Why am I posting this? Well, yeah sure, the IE8 details are interesting. But on a more personal note, I found Jane Kim’s discussion about her college experience and her major to be strikingly familiar. The parallels are frighteningly uncanny and I’m curious as to how common this pattern of experiences is amongst Computer Engineering majors.
MEMORIES OF THE UCLA SCHOOL OF ENGINEERING
You see, I graduated from UCLA with a Computer Engineering degree and when I arrived, the “weeder” classes in year 1 started off with 100 students and there were about 8 girls in the class – just like Jane did at Northwestern. (I’m curious however as to how many were left at Northwestern by the end of her freshmen year though. We had 5 left and I still remember all their names: Lisa, Liz, Vivian, Maria, & Karen.)
Additionally, if I had to do it all over again, I’d drop the ‘electrical’ aspect of the major and just gone straight Computer Science because to be blunt – I loathed circuit design. I’ve been programming since I was 10 years old, (Pilot on the Atari 400s, BASIC on Apple II’s & Commodore PETs, & Pascal/Assembly on the original IBM PC!) and I never had a problem working 72 hour straight trying to code some little Star Trek game or my own Infocom adventure.
But I once had two lab partners on a stupid circuit board that was wired with EEPROMs to play “pong” on a CRT and after 24hrs of work on the board, my partners… well… bailed! Giving up on a lab = “F”, so I stuck around for the next 24 hours trying to figure out what was wrong – following every since single trace and every single wire, reprogramming every chip, and verifying every connection. Sure enough it was a bad wire but in the end I decided that working on hardware was the equivalent of Hades for me.
Well, that and LISP. Coding recursion is elegant but it still makes my brain hurt.

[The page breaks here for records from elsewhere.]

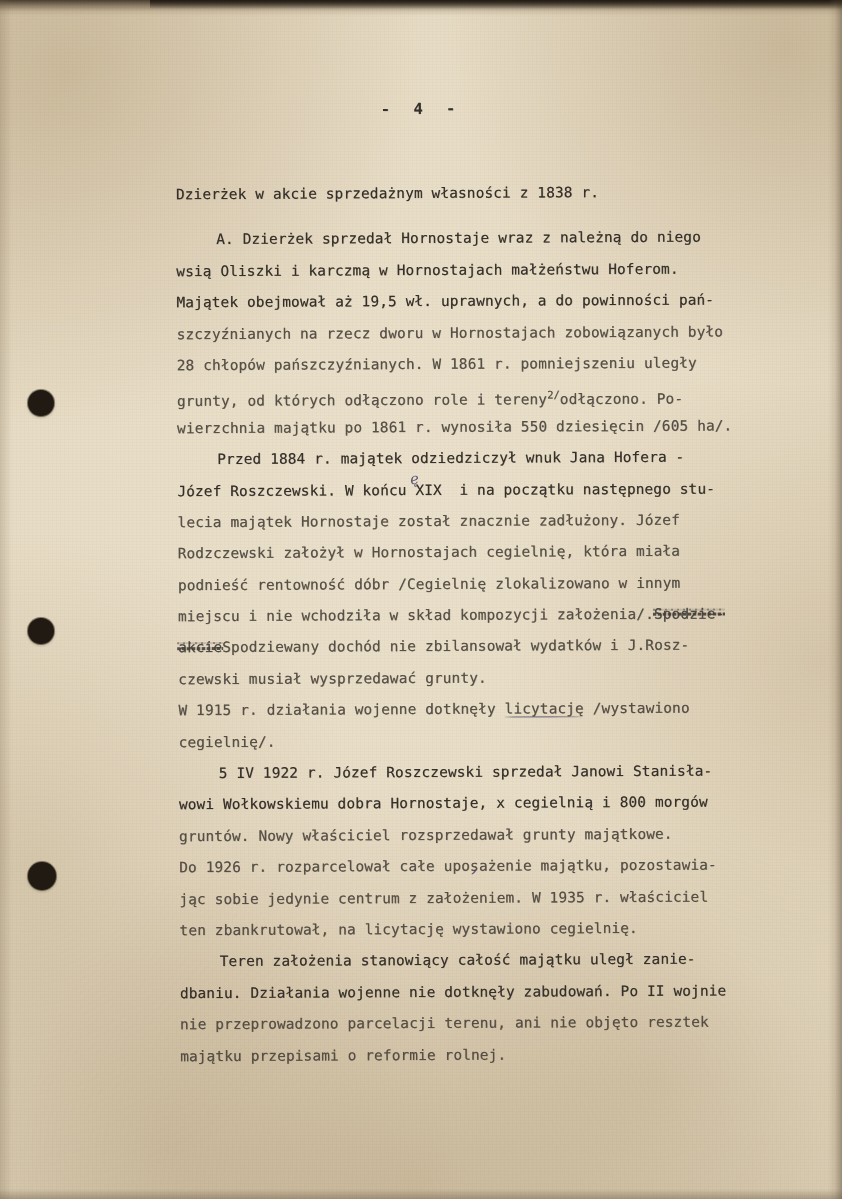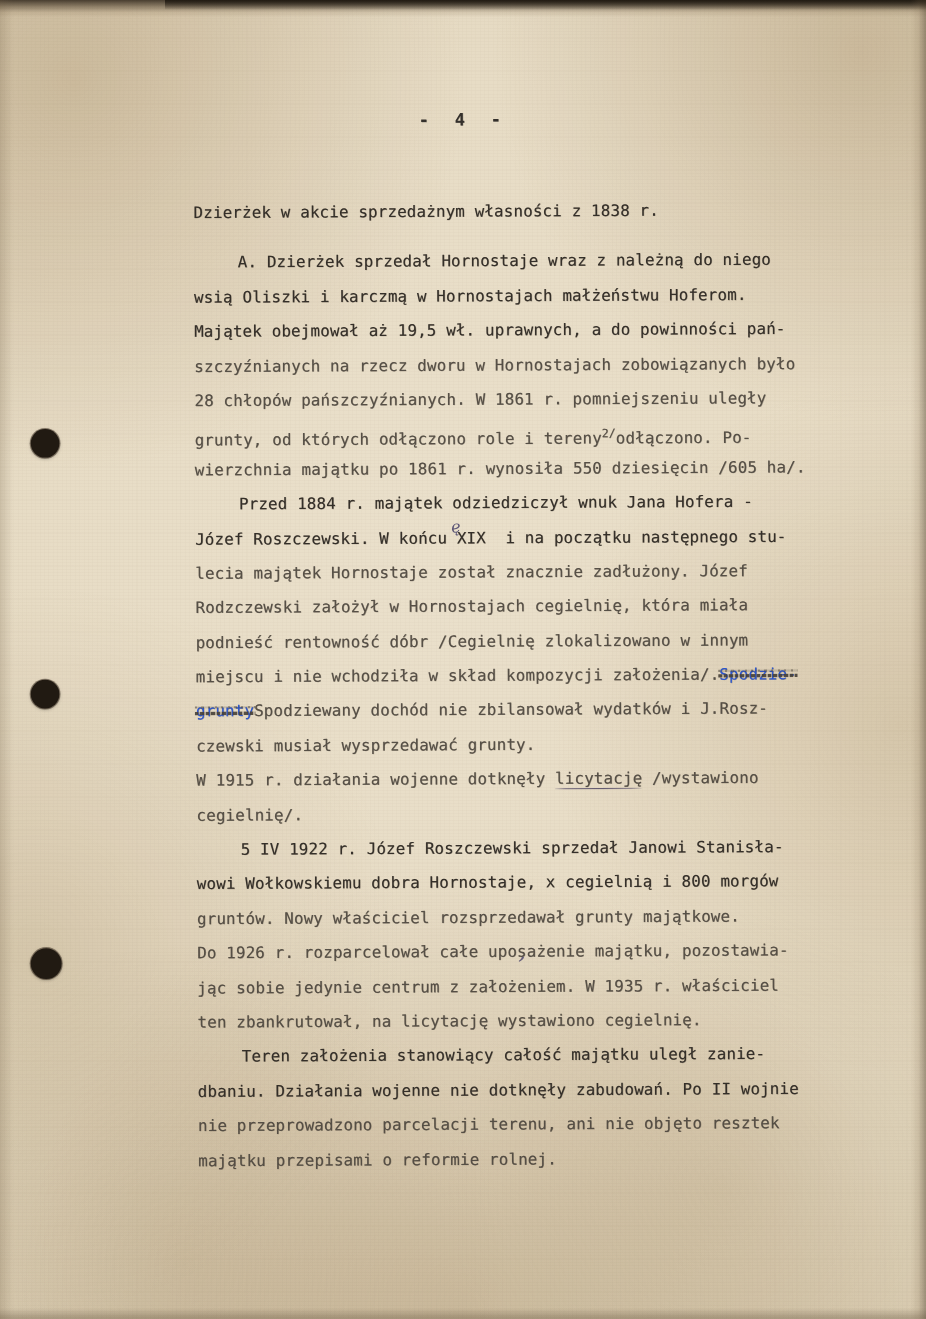--- a/index.html
+++ b/index.html
@@ -190,7 +190,7 @@
   
   .struck {
     position: relative;
-    color: #1d4ed8;
+    color: #404040;
     text-align: right;
   }
   .struck::after {

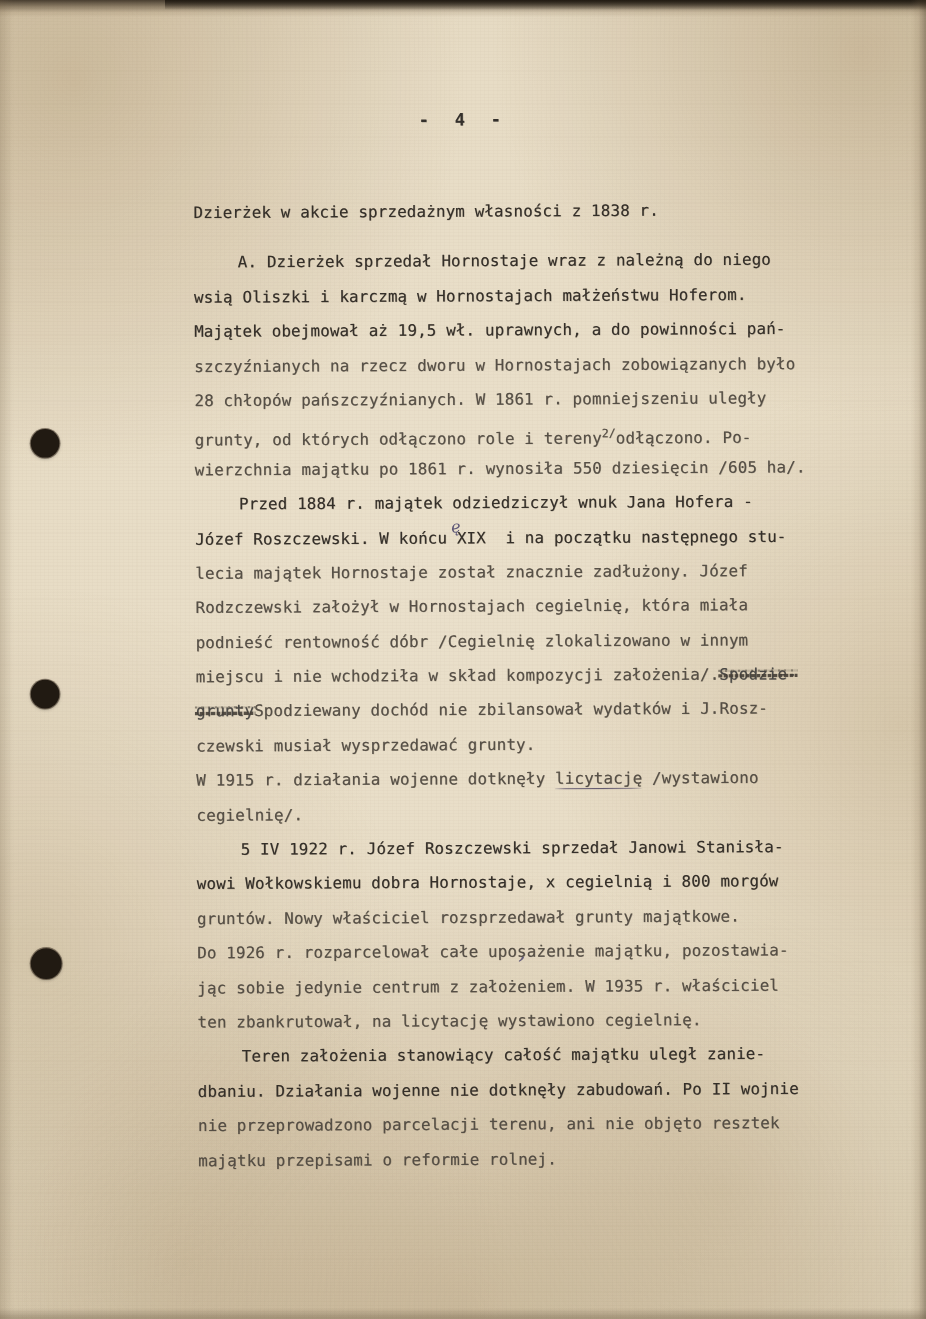--- a/index.html
+++ b/index.html
@@ -302,7 +302,7 @@
           <div class="line faint">Rodzczewski założył w Hornostajach cegielnię, która miała</div>
           <div class="line faint">podnieść rentowność dóbr /Cegielnię zlokalizowano w innym</div>
           <div class="line faint"><span>miejscu i nie wchodziła w skład kompozycji założenia/.</span><span class="struck">Spodzie-</span></div>
-          <div class="line faint"><span class="struck">grunty</span><span>Spodziewany dochód nie zbilansował wydatków i J.Rosz-</span></div>
+          <div class="line faint"><span class="struck">akcie</span><span>Spodziewany dochód nie zbilansował wydatków i J.Rosz-</span></div>
           <div class="line faint">czewski musiał wysprzedawać grunty.</div>
         </div>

Jane Kim: From Inventing To Implementing IE Features
COMPUTERS WERE PRETTY COMMON BACK THEN
I think Ritzy, by the way, is wrong. I don’t know how old Ritzy is, but I graduated about a full decade before Jane did and back then, full computer labs in schools and computers “in the curriculum” were NOT uncommon in major cities on the west coast. I know that most of the cities along the Pacific Ocean had some form of computers in most of their high schools. Seattle, San Francisco, Honolulu, Los Angeles, San Jose, San Diego, and Portland – I had friends that I graduated with that came from all those cities and we all had Apple IIs/Macs/PCs in school. So either Ritzy is 5-10 years older than I am or she grew up in a more rural town.
BTW: It’s too bad Jane’s still stuck with a crappy office phone. My Nortel & my Tanjay are more up-to-date than that thing she’s got sitting next to her. Someone needs to bring Building 50 up to Unified Communications.